Listed Building – Grade II*
- Official name: Cwm Bwchel Farmhouse
- Designated: 7 August 1995
- Reference no.: 16277

Listed Building – Grade II
- Official name: Barn at Cwm Bwchel Farm
- Designated: 7 August 1995
- Reference no.: 16278

Listed Building – Grade II
- Official name: Former External Kitchen at Cwm Bwchel Farm
- Designated: 7 August 1995
- Reference no.: 16279

Listed Building – Grade II
- Official name: Stable Range at Cwm Bwchel Farm
- Designated: 7 August 1995
- Reference no.: 16280

= Cwm Bwchel Farmhouse, Llanthony =

Cwm Bwchel Farmhouse, Llanthony, Monmouthshire is a farmhouse dating from the late medieval period.

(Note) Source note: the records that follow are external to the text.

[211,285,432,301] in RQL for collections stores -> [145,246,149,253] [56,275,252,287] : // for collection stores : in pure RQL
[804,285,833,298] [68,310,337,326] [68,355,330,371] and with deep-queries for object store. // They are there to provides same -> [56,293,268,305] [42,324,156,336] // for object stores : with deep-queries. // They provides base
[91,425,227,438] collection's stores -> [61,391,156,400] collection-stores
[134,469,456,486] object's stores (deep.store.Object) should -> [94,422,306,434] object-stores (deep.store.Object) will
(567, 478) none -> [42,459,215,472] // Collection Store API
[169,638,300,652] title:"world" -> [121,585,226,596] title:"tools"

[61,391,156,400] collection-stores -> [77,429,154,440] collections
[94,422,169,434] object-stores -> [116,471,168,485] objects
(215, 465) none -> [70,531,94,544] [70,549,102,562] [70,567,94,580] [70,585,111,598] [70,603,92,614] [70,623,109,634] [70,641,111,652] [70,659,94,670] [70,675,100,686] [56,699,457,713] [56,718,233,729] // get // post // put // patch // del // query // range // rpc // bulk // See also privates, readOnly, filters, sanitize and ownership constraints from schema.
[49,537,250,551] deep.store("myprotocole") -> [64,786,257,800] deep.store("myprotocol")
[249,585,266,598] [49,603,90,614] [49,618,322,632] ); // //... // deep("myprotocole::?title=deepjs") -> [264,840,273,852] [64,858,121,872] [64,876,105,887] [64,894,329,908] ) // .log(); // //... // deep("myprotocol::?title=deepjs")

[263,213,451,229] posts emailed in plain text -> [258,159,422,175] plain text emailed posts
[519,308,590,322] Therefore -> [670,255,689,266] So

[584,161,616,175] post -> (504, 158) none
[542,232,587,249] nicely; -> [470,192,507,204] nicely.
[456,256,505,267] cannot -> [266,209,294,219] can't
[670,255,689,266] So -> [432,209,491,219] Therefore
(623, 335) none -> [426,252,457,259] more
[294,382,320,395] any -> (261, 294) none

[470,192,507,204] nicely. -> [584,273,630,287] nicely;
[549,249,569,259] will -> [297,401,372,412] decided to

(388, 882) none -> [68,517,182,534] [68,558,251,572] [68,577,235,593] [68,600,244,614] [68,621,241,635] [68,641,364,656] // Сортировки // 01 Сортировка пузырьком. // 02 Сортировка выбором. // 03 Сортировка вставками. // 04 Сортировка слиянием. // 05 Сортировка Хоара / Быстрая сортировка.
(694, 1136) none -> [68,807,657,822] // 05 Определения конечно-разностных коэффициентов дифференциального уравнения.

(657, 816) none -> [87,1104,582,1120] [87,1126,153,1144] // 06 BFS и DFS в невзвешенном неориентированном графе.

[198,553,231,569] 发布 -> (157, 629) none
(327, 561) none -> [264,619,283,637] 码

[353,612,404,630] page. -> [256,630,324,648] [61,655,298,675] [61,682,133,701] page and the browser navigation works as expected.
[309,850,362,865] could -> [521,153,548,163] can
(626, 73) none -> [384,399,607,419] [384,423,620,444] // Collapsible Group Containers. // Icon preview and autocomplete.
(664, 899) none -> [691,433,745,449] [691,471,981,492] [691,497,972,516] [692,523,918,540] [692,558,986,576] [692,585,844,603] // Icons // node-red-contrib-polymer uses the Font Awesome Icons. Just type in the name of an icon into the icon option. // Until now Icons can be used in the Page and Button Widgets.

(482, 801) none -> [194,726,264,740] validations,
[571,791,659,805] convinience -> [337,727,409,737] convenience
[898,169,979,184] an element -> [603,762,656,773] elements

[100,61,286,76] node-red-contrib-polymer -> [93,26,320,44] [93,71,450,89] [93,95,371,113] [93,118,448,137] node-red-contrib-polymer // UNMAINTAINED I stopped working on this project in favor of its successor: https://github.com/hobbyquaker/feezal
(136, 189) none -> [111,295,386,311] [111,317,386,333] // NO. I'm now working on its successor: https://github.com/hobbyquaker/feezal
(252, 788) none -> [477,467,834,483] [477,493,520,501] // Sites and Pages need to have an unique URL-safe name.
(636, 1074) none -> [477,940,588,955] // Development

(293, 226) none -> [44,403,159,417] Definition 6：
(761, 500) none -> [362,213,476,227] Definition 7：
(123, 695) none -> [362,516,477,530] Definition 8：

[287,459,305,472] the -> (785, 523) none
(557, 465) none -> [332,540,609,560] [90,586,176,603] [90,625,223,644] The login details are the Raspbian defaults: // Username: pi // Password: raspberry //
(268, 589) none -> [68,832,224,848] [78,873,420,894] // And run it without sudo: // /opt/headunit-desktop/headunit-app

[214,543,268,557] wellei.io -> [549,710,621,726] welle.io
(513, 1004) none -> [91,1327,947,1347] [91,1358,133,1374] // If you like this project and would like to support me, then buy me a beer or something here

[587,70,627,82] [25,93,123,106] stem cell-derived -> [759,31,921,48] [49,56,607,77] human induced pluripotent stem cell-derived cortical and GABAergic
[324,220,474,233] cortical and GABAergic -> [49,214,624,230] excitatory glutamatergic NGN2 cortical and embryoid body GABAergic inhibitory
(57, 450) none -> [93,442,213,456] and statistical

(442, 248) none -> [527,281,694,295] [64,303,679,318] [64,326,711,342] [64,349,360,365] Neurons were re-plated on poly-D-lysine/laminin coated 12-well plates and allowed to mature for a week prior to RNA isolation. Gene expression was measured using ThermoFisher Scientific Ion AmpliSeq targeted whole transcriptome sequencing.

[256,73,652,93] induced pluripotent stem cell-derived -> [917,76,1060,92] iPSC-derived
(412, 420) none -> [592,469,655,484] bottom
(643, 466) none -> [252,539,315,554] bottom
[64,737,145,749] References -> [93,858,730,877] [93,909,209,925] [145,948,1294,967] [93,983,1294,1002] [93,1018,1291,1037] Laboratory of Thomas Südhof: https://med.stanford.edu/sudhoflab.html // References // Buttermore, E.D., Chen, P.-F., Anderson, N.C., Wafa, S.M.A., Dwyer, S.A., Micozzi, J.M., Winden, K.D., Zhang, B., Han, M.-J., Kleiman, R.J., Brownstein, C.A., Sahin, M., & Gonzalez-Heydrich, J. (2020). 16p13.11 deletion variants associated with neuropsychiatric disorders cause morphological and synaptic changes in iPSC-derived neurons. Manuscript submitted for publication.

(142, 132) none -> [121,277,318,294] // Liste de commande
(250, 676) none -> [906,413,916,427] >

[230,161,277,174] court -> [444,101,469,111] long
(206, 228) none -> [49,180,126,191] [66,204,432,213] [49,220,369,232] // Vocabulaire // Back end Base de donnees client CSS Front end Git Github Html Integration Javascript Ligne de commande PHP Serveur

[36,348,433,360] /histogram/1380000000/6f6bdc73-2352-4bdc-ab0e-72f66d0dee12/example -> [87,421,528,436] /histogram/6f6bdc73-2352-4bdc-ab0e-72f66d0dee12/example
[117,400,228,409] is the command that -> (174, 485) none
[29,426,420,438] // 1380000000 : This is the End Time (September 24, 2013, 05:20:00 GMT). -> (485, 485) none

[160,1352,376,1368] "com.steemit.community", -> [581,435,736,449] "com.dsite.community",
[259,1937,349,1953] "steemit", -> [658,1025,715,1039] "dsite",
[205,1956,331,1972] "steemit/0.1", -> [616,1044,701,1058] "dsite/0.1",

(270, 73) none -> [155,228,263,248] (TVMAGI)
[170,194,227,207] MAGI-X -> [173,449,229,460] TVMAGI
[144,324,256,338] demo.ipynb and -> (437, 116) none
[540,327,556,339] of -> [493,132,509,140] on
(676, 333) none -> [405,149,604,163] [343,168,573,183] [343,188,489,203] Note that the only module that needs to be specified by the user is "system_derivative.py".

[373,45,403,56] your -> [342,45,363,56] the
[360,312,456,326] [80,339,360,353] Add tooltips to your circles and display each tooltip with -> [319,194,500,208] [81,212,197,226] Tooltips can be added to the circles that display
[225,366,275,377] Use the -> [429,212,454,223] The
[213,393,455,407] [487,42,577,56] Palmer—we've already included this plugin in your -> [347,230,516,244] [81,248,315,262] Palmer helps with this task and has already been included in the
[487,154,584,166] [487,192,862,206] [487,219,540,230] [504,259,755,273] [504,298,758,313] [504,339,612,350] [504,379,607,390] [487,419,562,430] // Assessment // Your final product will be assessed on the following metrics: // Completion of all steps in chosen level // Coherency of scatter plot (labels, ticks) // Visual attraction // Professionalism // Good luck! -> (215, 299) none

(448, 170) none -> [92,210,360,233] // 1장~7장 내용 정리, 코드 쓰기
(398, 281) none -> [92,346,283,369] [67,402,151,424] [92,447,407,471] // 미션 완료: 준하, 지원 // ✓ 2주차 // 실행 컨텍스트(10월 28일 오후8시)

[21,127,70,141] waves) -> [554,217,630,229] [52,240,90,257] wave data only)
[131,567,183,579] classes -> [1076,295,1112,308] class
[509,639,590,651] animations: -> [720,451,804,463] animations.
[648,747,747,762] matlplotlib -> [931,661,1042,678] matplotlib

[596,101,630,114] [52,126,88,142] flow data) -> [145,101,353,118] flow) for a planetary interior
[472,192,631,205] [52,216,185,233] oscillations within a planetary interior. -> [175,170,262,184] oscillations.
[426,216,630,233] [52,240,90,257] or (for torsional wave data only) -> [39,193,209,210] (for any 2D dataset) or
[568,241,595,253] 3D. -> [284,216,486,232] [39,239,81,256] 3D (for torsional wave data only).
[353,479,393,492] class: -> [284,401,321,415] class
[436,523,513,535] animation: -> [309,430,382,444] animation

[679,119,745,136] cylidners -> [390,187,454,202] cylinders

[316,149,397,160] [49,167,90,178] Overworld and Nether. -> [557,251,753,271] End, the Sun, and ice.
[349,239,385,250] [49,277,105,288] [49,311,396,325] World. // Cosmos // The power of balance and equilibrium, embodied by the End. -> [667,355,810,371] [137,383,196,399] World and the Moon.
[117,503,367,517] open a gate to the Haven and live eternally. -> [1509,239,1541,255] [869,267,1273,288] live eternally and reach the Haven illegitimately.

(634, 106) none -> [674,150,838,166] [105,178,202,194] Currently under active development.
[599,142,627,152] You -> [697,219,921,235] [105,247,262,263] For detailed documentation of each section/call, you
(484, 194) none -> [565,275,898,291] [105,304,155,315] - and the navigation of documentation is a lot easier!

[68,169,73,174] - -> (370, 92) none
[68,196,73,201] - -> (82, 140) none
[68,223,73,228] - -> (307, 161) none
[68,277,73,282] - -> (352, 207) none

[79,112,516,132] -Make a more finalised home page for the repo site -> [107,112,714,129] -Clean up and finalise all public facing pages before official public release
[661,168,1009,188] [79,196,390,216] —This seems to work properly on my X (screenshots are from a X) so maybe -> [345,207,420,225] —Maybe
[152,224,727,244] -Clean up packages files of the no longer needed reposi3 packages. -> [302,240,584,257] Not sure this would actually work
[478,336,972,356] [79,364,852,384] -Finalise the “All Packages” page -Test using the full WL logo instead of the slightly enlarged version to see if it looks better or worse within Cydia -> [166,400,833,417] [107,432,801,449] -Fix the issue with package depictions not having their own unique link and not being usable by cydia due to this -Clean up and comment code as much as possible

It carries a date stone of 1694, which probably refers to a period of reconstruction. The farmhouse is Grade II* listed and a number of the ancillary buildings on the farmstead have their own Grade II listings.

==History and description==
The architectural historian John Newman describes Cwm Bwchel as an "inaccessible farmstead". The farm is sited on a hill overlooking Llanthony Priory. Cadw gives a construction date of the late medieval period. Newman notes the date stone on the doorcase with the owner's initials and a date of 1694. Cadw attributes this to a 17th-century reconstruction. The house was refaced in the 18th and 19th centuries. It remains a private home, and the 20th century saw further remodelling of the ancillary buildings.

Cwm Bwchel is constructed of Old Red Sandstone rubble under a roof of Welsh slate. The farmhouse is Grade II* listed, with the barn, former kitchen and stables having their own Grade II listings.